Phoebe decided to go for broke. “Lily didn’t join the Sixes, did she?” she asked. “Is that what upset you?”

The girl clearly hadn’t expected Phoebe to go there, and, caught off guard, she looked briefly away. Phoebe could tell Blair’s mind was racing, trying to figure out how to play it. The girl looked back at Phoebe.

“The Sixes?” she asked slyly. “I’m not following.” Her tone suggested she was up for a little game.

“It’s a secret society of girls here,” Phoebe said. “Though it’s hardly much of a secret anymore. I would have thought you’d heard of them.”

“Oh, that’s right,” Blair said, and briefly touched the tip of her tongue to her pillowy upper lip. “There have been a few rumors about them.”

“And what exactly have you heard?” Phoebe asked.

“Nothing really very specific,” Blair said, staring straight at Phoebe. “Just that they’re very, very powerful.”

Phoebe’s heart skipped.
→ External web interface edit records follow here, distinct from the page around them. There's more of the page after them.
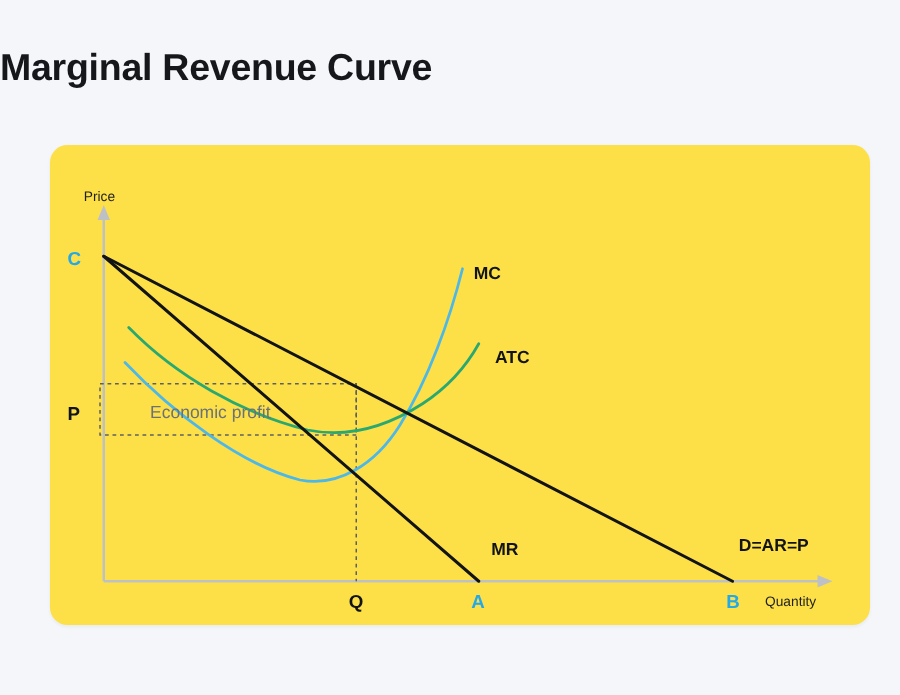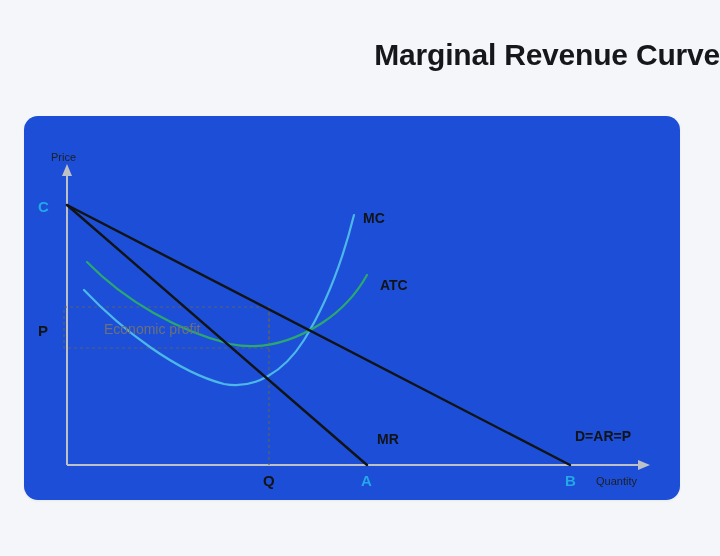--- a/index.html
+++ b/index.html
@@ -23,7 +23,7 @@
     top: 38px;
     left: 0;
     width: 720px;
-    text-align: right;
+    text-align: left;
     font-size: 30px;
     font-weight: bold;
     color: #15171a;

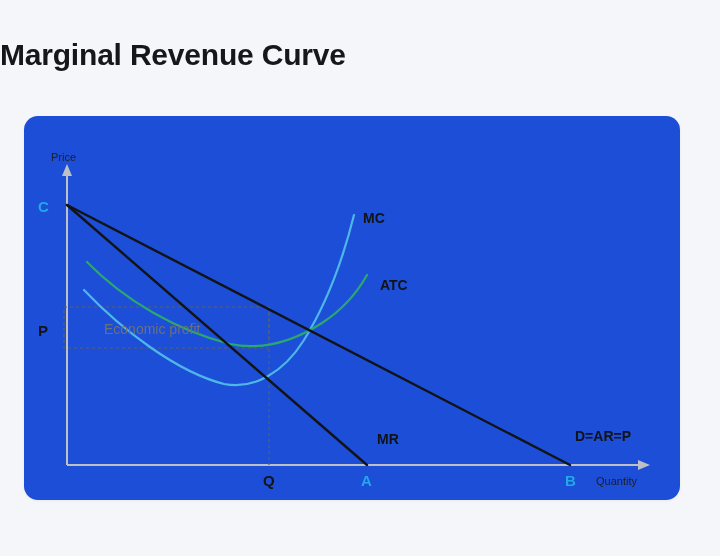--- a/index.html
+++ b/index.html
@@ -31,11 +31,11 @@
   }
   .chart-card {
     position: absolute;
-    left: 24px;
+    left: 40px;
     top: 116px;
     width: 656px;
     height: 384px;
-    background: #1d4ed8;
+    background: #fde047;
     border-radius: 14px;
     box-shadow: 0 1px 3px rgba(20,30,50,0.05);
   }

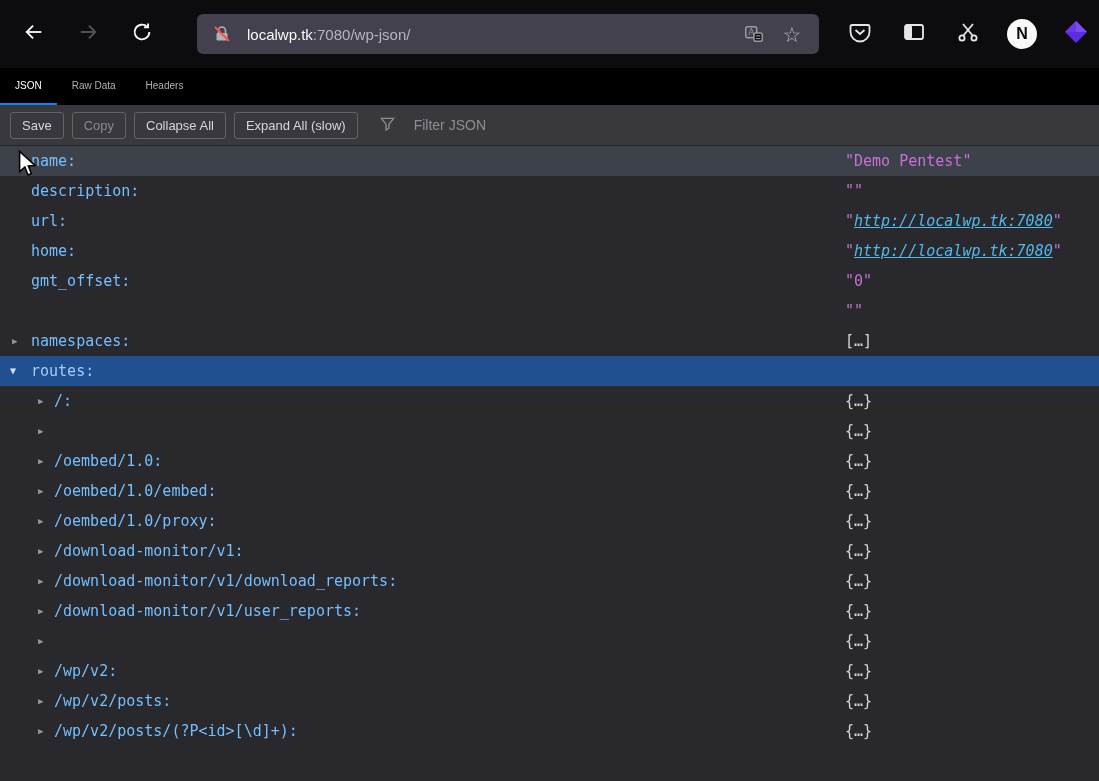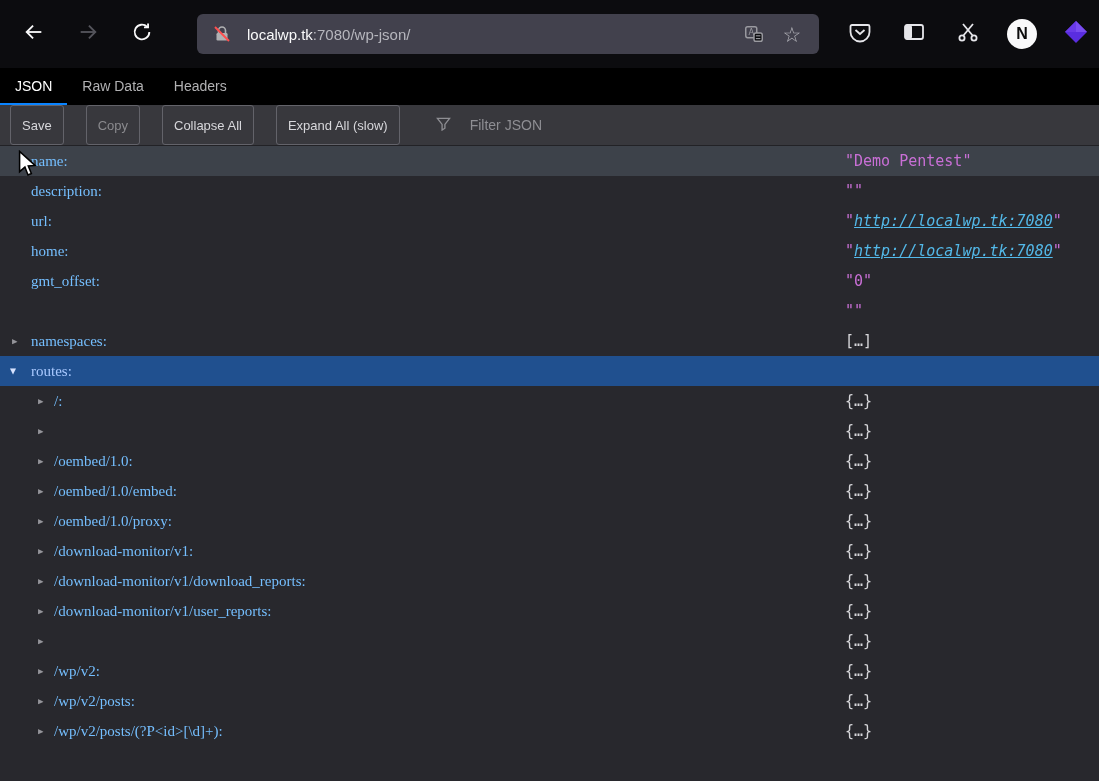--- a/index.html
+++ b/index.html
@@ -45,7 +45,7 @@
   .viewer-tabs { height:37px; background:#000; display:flex; align-items:stretch; }
   .vtab {
     padding:0 15px; display:flex; align-items:center;
-    color:#b1b1b3; font-size:14px; cursor:default;
+    color:#b1b1b3; font-size:10px; cursor:default;
     border-bottom:2px solid transparent;
   }
   .vtab.active { color:#ffffff; border-bottom-color:#0a84ff; }

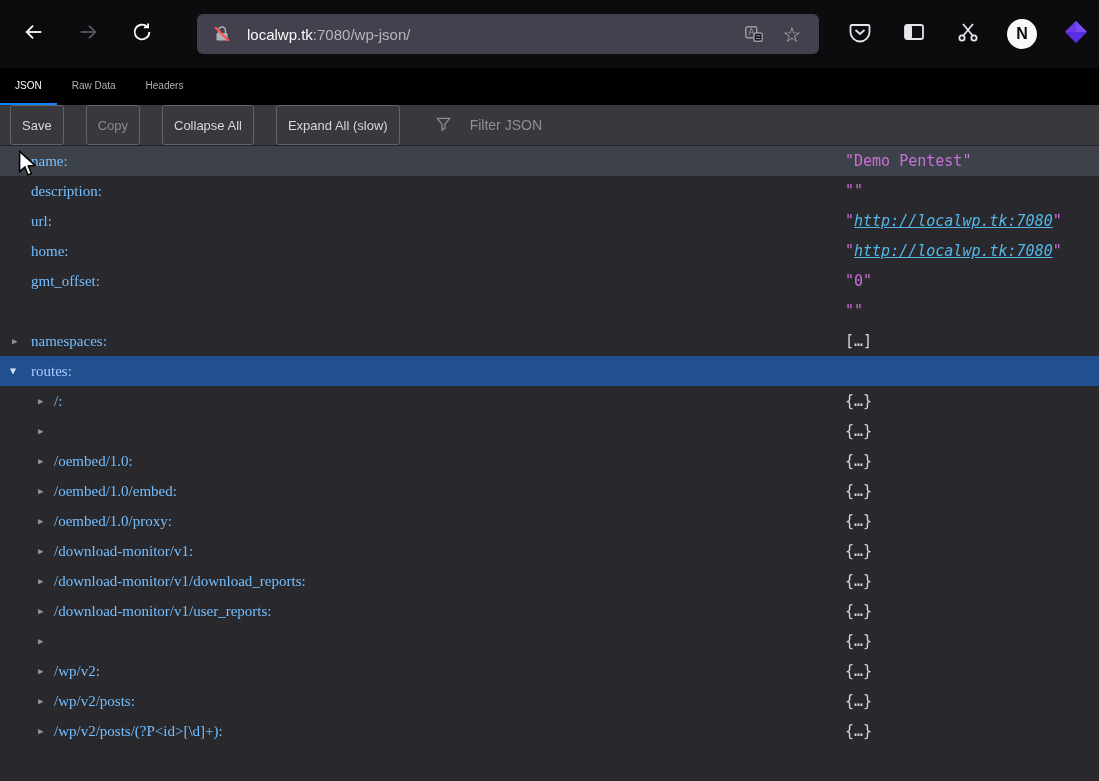--- a/index.html
+++ b/index.html
@@ -53,8 +53,8 @@
   
   .json-toolbar {
     height:41px; background:#38383d;
-    display:flex; 
-    padding:0 10px; gap:22px;
+    display:flex; align-items:center;
+    padding:0 10px; gap:8px;
     border-bottom:1px solid #222226;
   }
   .tbtn {

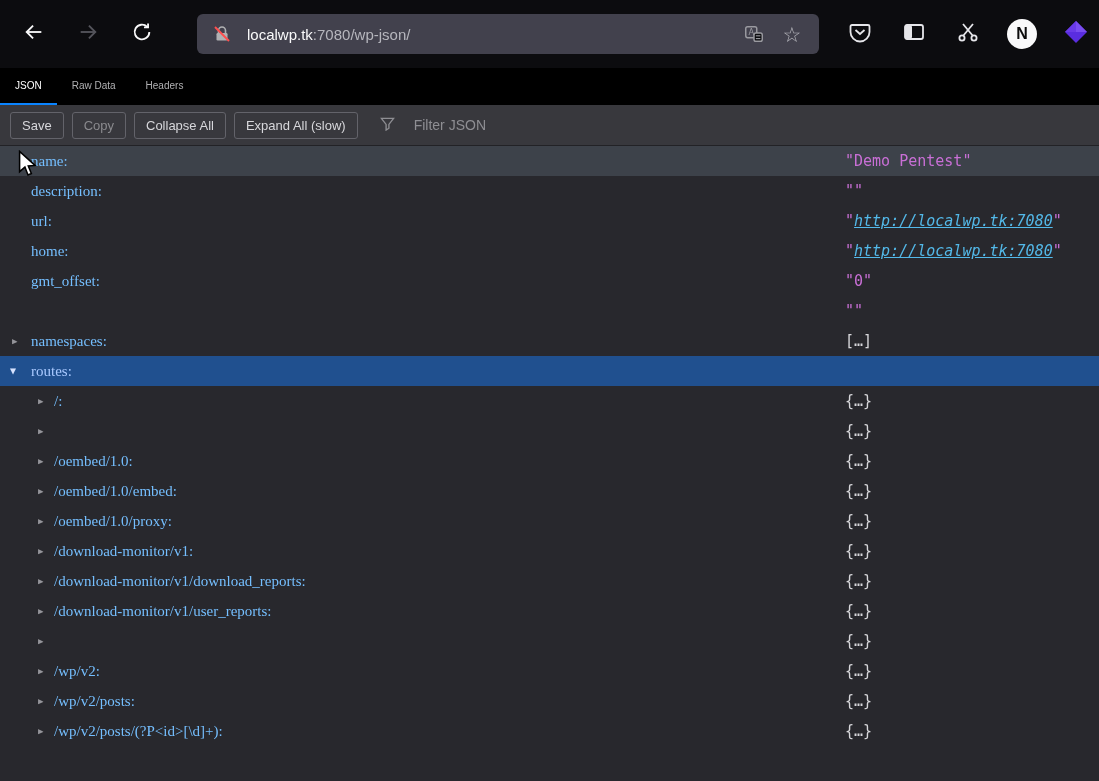--- a/index.html
+++ b/index.html
@@ -81,7 +81,7 @@
   .row { position:relative; height:30px; line-height:30px; white-space:nowrap; }
   .row.hover { background:#3d424a; }
   .row.selected { background:#20508f; }
-  .key { color:#75bfff; padding-left:31px; display:inline-block;font-family:Liberation Serif, serif; }
+  .key { color:#75bfff; padding-left:31px; display:inline-block; }
   .row.route .key { padding-left:54px; }
   .row.selected .key { color:#a9c9ff; }
   .val { position:absolute; left:845px; top:0; }

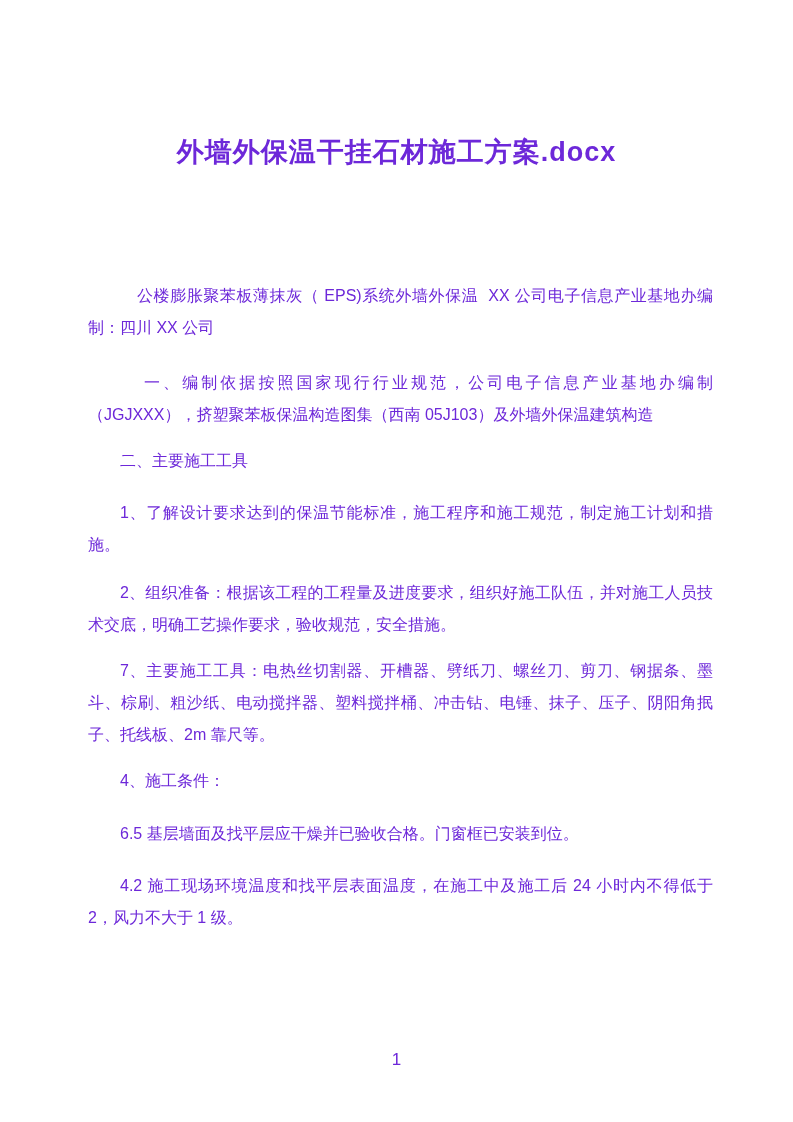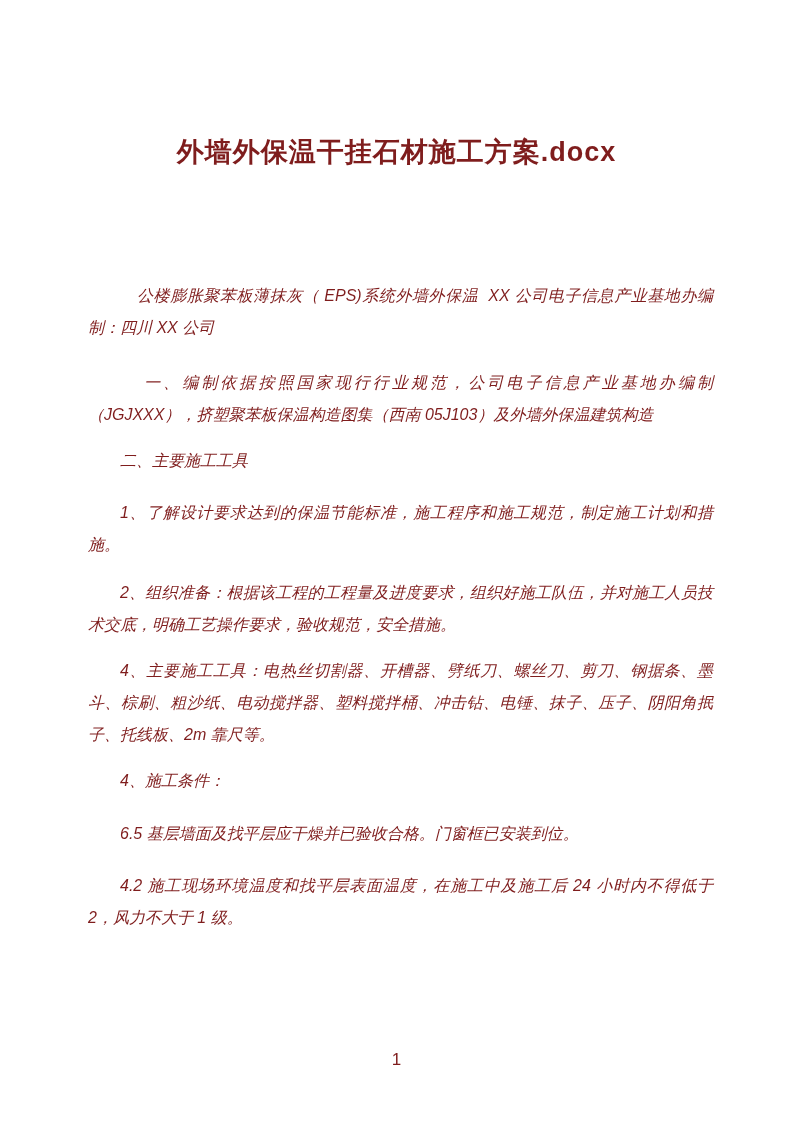--- a/index.html
+++ b/index.html
@@ -12,7 +12,7 @@
     width: 793px;
     height: 1122px;
     background: #ffffff;
-    color: #7f1d1d;
+    color: #6d28d9;
     font-family: "Liberation Sans", sans-serif;
     overflow: hidden;
   }

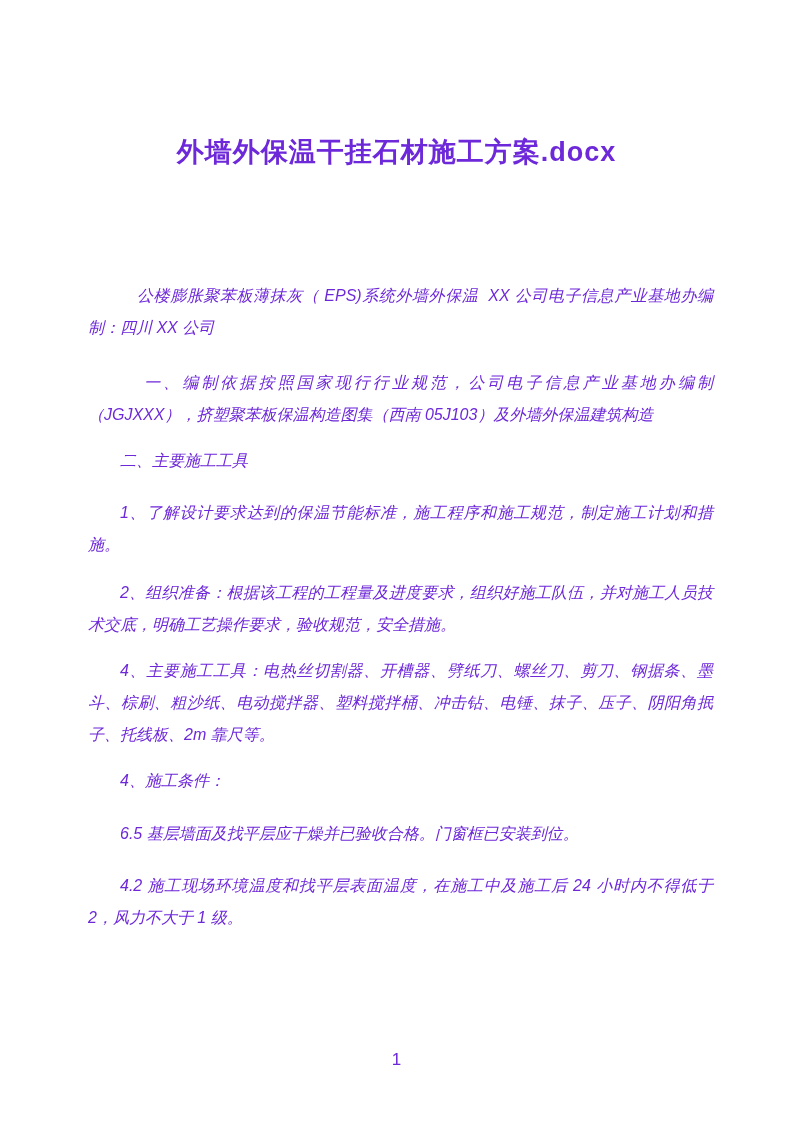--- a/index.html
+++ b/index.html
@@ -30,7 +30,6 @@
     font-size: 16px;
     line-height: 32px;
     text-align: justify;
-    font-style: italic;
   }
   .para {
     margin: 0;

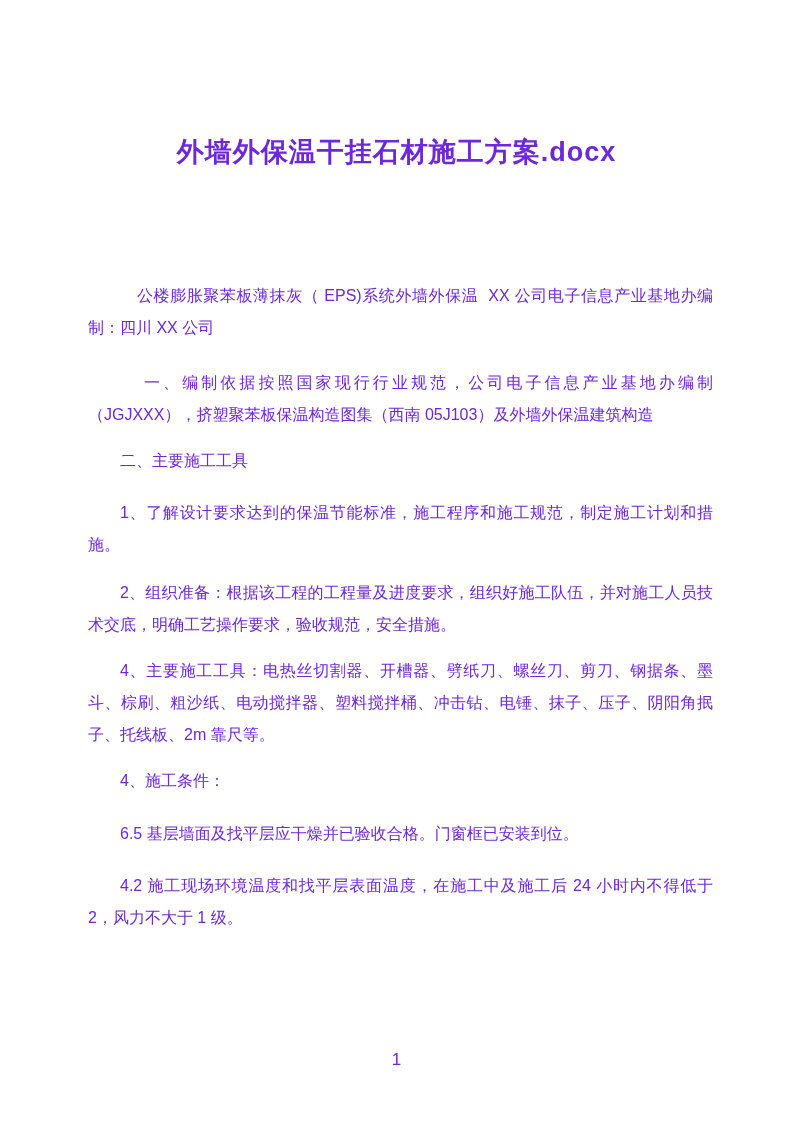--- a/index.html
+++ b/index.html
@@ -69,7 +69,7 @@
     <p class="para ind-2 m20">二、主要施工工具</p>
     <p class="para ind-2 m16">1、了解设计要求达到的保温节能标准，施工程序和施工规范，制定施工计划和措施。</p>
     <p class="para ind-2 m14">2、组织准备：根据该工程的工程量及进度要求，组织好施工队伍，并对施工人员技术交底，明确工艺操作要求，验收规范，安全措施。</p>
-    <p class="para ind-2 m14">4、主要施工工具：电热丝切割器、开槽器、劈纸刀、螺丝刀、剪刀、钢据条、墨斗、棕刷、粗沙纸、电动搅拌器、塑料搅拌桶、冲击钻、电锤、抹子、压子、阴阳角抿子、托线板、2m 靠尺等。</p>
+    <p class="para ind-2 m14">7、主要施工工具：电热丝切割器、开槽器、劈纸刀、螺丝刀、剪刀、钢据条、墨斗、棕刷、粗沙纸、电动搅拌器、塑料搅拌桶、冲击钻、电锤、抹子、压子、阴阳角抿子、托线板、2m 靠尺等。</p>
     <p class="para ind-2 m21">4、施工条件：</p>
     <p class="para ind-2 m20">6.5 基层墙面及找平层应干燥并已验收合格。门窗框已安装到位。</p>
     <p class="para ind-2">4.2 施工现场环境温度和找平层表面温度，在施工中及施工后 24 小时内不得低于 2，风力不大于 1 级。</p>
The last comment hadn’t just been part of the game. It had been a threat, of course. I’m being warned off, Phoebe thought anxiously, just like I was years ago.

“Is there anything else?” Blair asked. “I really have to go.”

“No,” Phoebe said. “Thank you for your time.”

Phoebe turned toward Bridge Street, and behind her, she heard Blair walk briskly off in the opposite direction, her boots tapping hard against the sidewalk.

As soon as she was at Berta’s, Phoebe ordered a glass of wine. She had envisioned a quiet hour by herself, a chance to unwind, but she felt totally on edge. Phoebe had no doubt now that the Sixes existed, and that Blair was in the thick of it. There was something truly unsettling about the girl.

By the time Phoebe finally headed back to campus, it was dark and she was later than she’d planned to be. Reaching the plaza, she saw that a huge crowd of students and faculty was already milling around. Many of the students held candles, cupping the wildly flickering flames with their hands. Phoebe’s eyes scanned the crowd. Far off to the left, she spotted Pete Tobias talking to a bunch of students, obviously coaxing information from them like a con artist. She headed to the opposite side of the plaza, aiming to steer as clear of him as possible.

Toward the edge of the crowd, a long rectangular table had been set up to sell coffee, and Phoebe bought a cup. Just ahead of her she spotted Craig Ball weaving through the crowd. She realized he had never gotten back to her.

A few minutes later, Tom Stockton opened the service and introduced Glenda. Her remarks weren’t long, but they were sincere and moving. “The way we can remember Lily,” she told the crowd, “is to take pieces of her spirit into our own lives.”